▶ _Exercise details_:
All of the data beneath this instruction is to be transcribed word for word.
Material shown Start Marker
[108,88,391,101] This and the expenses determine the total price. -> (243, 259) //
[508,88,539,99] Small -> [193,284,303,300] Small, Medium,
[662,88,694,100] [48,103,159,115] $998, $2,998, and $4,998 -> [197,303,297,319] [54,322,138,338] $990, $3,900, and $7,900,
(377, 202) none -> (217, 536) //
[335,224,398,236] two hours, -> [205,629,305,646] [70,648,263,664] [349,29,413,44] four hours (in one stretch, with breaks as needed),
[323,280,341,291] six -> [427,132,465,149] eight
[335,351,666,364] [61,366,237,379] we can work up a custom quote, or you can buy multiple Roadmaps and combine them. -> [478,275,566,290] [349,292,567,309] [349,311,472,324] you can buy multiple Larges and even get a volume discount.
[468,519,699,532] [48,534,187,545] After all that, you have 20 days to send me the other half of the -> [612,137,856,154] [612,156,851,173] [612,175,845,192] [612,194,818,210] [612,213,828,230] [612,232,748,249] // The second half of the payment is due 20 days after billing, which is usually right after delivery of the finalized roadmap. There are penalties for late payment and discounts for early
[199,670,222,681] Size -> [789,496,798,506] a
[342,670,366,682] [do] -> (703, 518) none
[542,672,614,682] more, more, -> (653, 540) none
Material shown End Marker
▶ _Task answer_:
[108,88,391,101] This and the expenses determine the total price. -> (243, 259) //
[508,88,539,99] Small -> [193,284,303,300] Small, Medium,
[662,88,694,100] [48,103,159,115] $998, $2,998, and $4,998 -> [197,303,297,319] [54,322,138,338] $990, $3,900, and $7,900,
(377, 202) none -> (217, 536) //
[335,224,398,236] two hours, -> [205,629,305,646] [70,648,263,664] [349,29,413,44] four hours (in one stretch, with breaks as needed),
[323,280,341,291] six -> [427,132,465,149] eight
[335,351,666,364] [61,366,237,379] we can work up a custom quote, or you can buy multiple Roadmaps and combine them. -> [478,275,566,290] [349,292,567,309] [349,311,472,324] you can buy multiple Larges and even get a volume discount.
[468,519,699,532] [48,534,187,545] After all that, you have 20 days to send me the other half of the -> [612,137,856,154] [612,156,851,173] [612,175,845,192] [612,194,818,210] [612,213,828,230] [612,232,748,249] // The second half of the payment is due 20 days after billing, which is usually right after delivery of the finalized roadmap. There are penalties for late payment and discounts for early
[199,670,222,681] Size -> [789,496,798,506] a
[342,670,366,682] [do] -> (703, 518) none
[542,672,614,682] more, more, -> (653, 540) none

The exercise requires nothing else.